Jahii Carson (1), Credit: Gary A. Vasquez-USA TODAY Sports
After Stanford forced an improbable overtime session, Arizona State staved off elimination by closing out the first game of the 2013 Pac-12 Basketball Tournament, 89-88. The win kept the Devils’ slim NCAA Tourney hopes alive and earned them a ticket to do battle with UCLA in the quarterfinals tomorrow.
The No. 9-seed Sun Devils (21-11, 9-9 Pac-12) were scorching from long range, connecting on 11-of-22 attempts from deep, while posting a 48.5 percent mark from the field overall. ASU PG Jahii Carson had a career-high 34 points on 14-of-22 shooting, willing the Devils to victory and validating his selection as conference Co-Freshman of the Year. Jonathan Gilling and Carrick Felix also brought their ‘A’ games against the Cardinal, combining to go 7-for-11 from behind the arc en route to 33 total points.
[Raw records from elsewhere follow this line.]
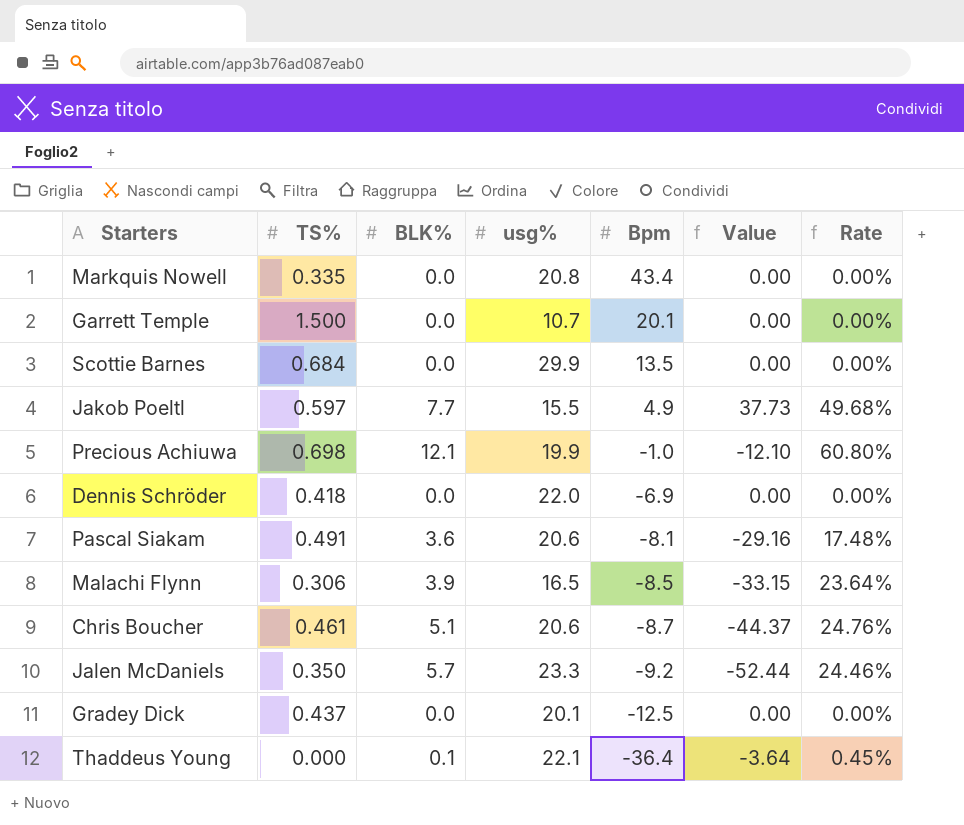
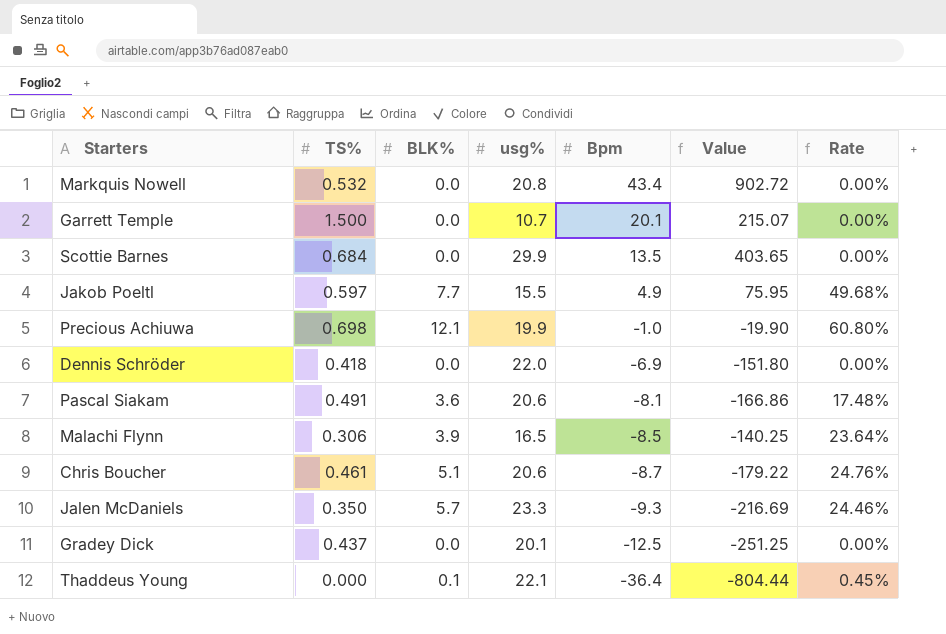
column Value | formula: [BLK%] * [Bpm] -> [usg%] * [Bpm]
Markquis Nowell | TS%: 0.335 -> 0.532
Jalen McDaniels | Bpm: -9.2 -> -9.3

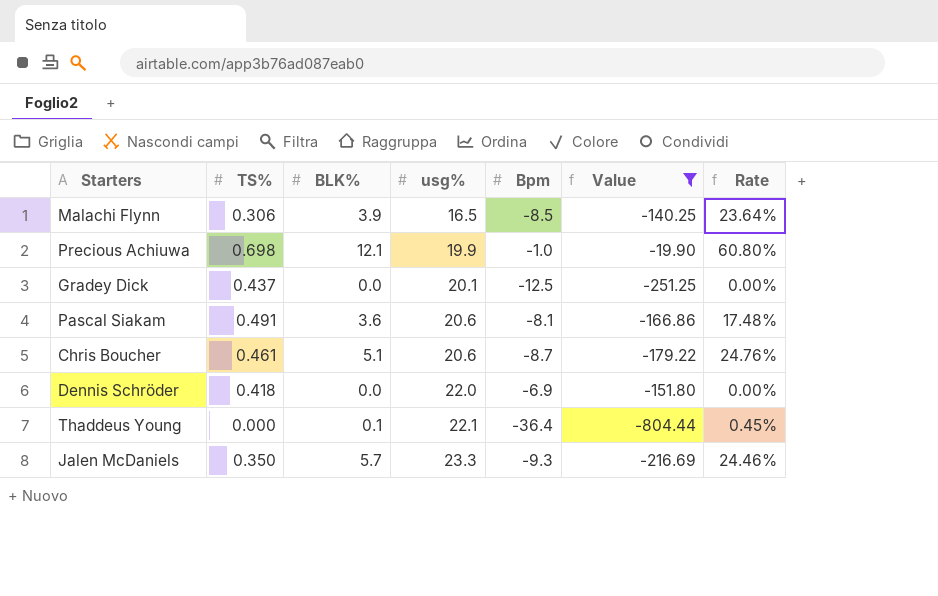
filter: none -> Value <= -19.90
row order: Bpm descending -> usg% ascending

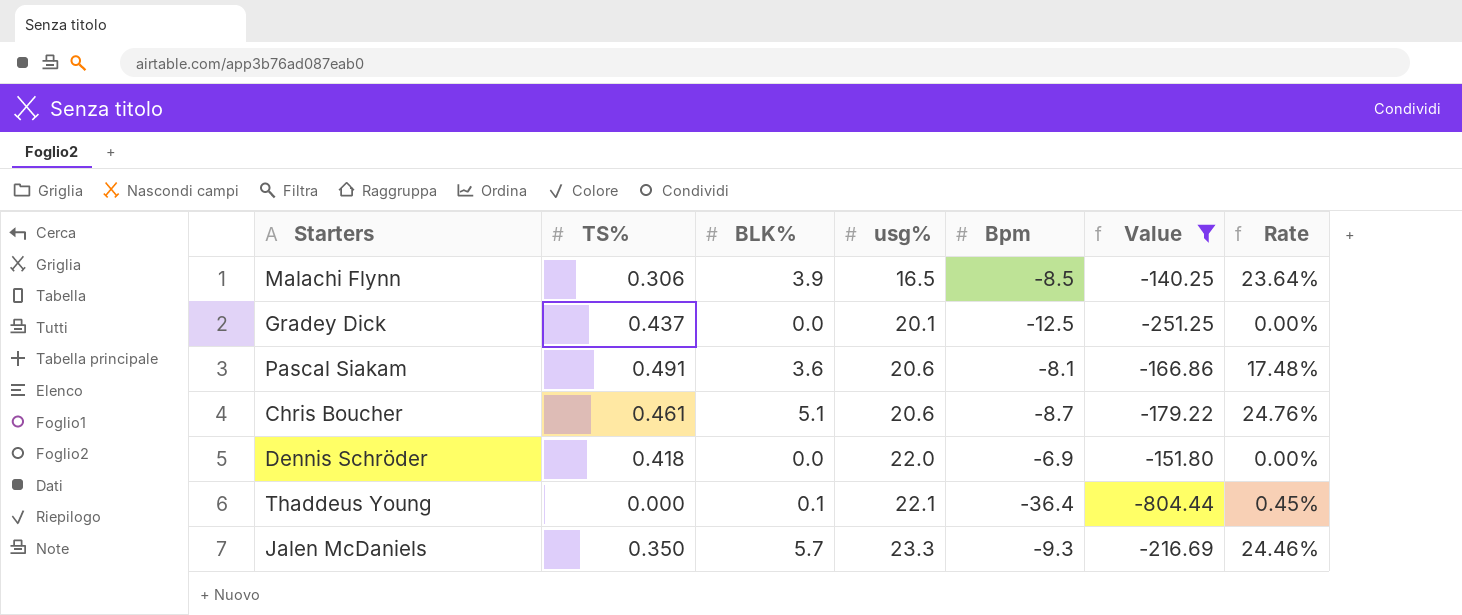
row Precious Achiuwa: 0.698 | 12.1 | 19.9 | -1.0 | -19.90 | 60.80% -> none

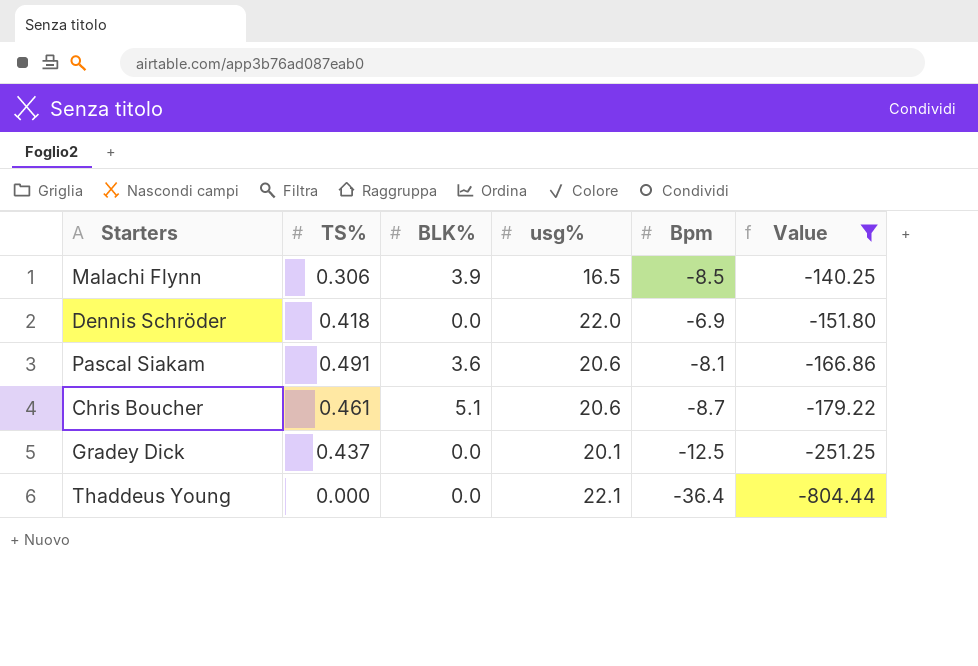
row order: usg% ascending -> Value descending
column Rate | formula: [BLK%] / [usg%] -> none
row Jalen McDaniels: 0.350 | 5.7 | 23.3 | -9.3 | -216.69 | 24.46% -> none
Thaddeus Young | BLK%: 0.1 -> 0.0

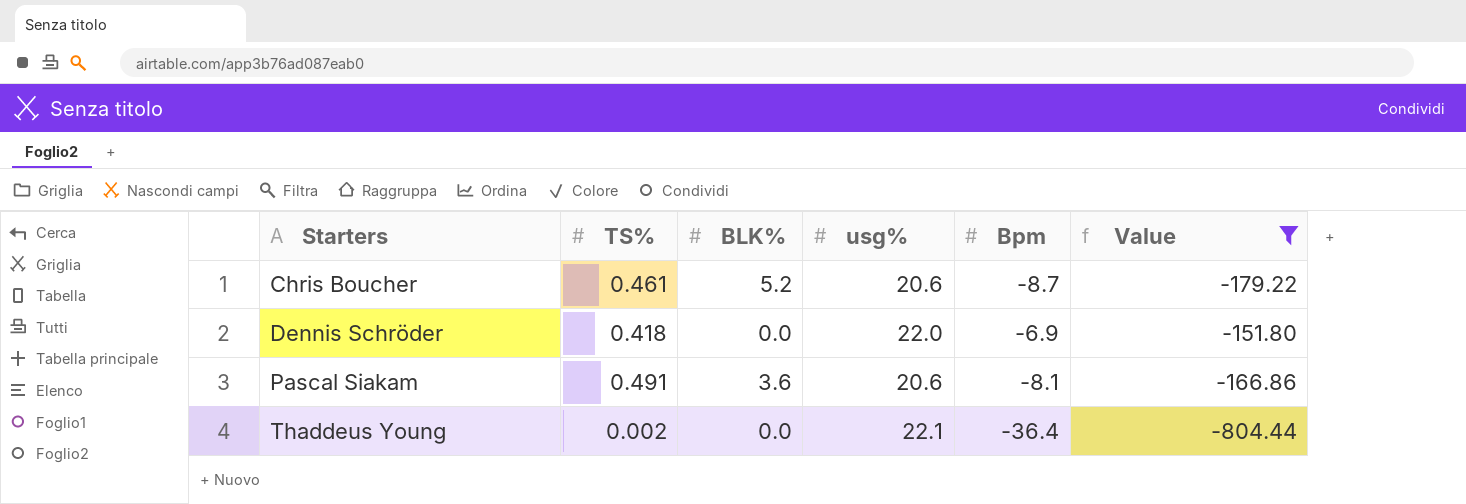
row order: Value descending -> Starters ascending
row Malachi Flynn: 0.306 | 3.9 | 16.5 | -8.5 | -140.25 -> none
row Gradey Dick: 0.437 | 0.0 | 20.1 | -12.5 | -251.25 -> none
Chris Boucher | BLK%: 5.1 -> 5.2
Thaddeus Young | TS%: 0.000 -> 0.002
This game was the definition of an offensive clinic, as neither team could string together defensive stops, and the result was a high-octane, slugfest from start to finish. Stanford was also hovering around 50 percent from 3-point land all afternoon, but ended up just short at 45.5 percent (15-of-33). In total, the Card (18-14, 9-9 Pac-12) shot 46.2 percent and had four players in double figures, headlined by 27 points from Aaron Bright.
But in spite of the offensive skills on display, the most impressive statistics came from elsewhere on the floor.
First off, Stanford only attempted one free throw the entire game, and that came within the last minute of regulation. Arizona State actually committed 13 personal fouls, but only granted the Cardinal one trip to the charity stripe. That’s about as clean a basketball game you’ll see at the college level, and it made all the difference for the Devils. If they can carry that over into their 12 PM tip with the Bruins tomorrow, it will be war for the first semifinal slot.
Carrick Felix (0) shoots against Stanford Cardinal forward Josh Huestis (24), Credit: Kyle Terada-USA TODAY Sports
From the other bench, Stanford was doing everything within its power to keep it close, starting down low in the shot-blocking department. The Cardinal notched eight blocks in the game, led by Josh Huestis‘ new Pac-12 Tourney single-game record of six swats. Had it not been for Huestis and the Card’s inside presence, this already explosive affair could have been one for the ages.
In the end, it was the Sun Devils that lived up to the bright lights of Las Vegas, tipping the scales in their favor with the extra effort and a driving desire to succeed
From UCLA’s perspective, there are two ways to look at the game’s gaudy box score.
On the one hand, ASU could be worn down, both physically and emotionally, from an intense, 45-minute struggle. Surviving a back-and-forth game like this can be really draining. So it makes you wonder, what will the Devils have left in the tank?
But then again, this is March. Nothing is better than a head of steam in a conference tourney, and a hard-fought win can be the catalyst to bigger things. Arizona State’s confidence has to be through the roof at this point, and they have the weapons to make some noise. If Carson is feeling clutch tomorrow, it could spell disaster for the Bruins.
When ASU and UCLA tip off, it will be the third meeting of the season between the squads. And because both teams came out victorious in their respective arenas, this is the ultimate, neutral-site rubber match.
In the first meeting of 2013, the Sun Devils shocked the Bruins in Tempe, Ariz. on the back of Jordan Bachynski. The 7’2″ center scored 22 points and corralled 15 rebounds, both career highs, to lead ASU to an easy 78-60 win. UCLA looked overmatched in every facet in that game, and it still sticks out as one of the most disappointing outings of the year.
And then came redemption in the rematch. In Los Angeles, the Bruins defended home court at Pauley Pavilion by squeaking out a 79-74 OT triumph. UCLA’s talented trio of freshmen carried the torch in that one, as Shabazz Muhammad, Kyle Anderson and Jordan Adams each eclipsed the 20-point threshold. Nonetheless, the Sun Devils still lead by as many as nine points at time in that game, and were a few bounces away from sweeping the season series.
With that said, it’s important to note that UCLA starting forward Travis Wear, the team’s third-leading scorer and second-leading rebounder, sat out both of the Arizona State games due to injury. All reports indicate that he is healthy for the Pac-12 Tournament, and his big body should provide some answers for Bachynski and the ASU bigs in the paint.
It won’t be easy. It may be ugly. And it will most certainly be nerve-racking. But if the Bruins can take the floor focused and dedicated to defensive intensity, they have a great chance to drop the Devils and survive another day in the wild, win-or-go-home madness of March.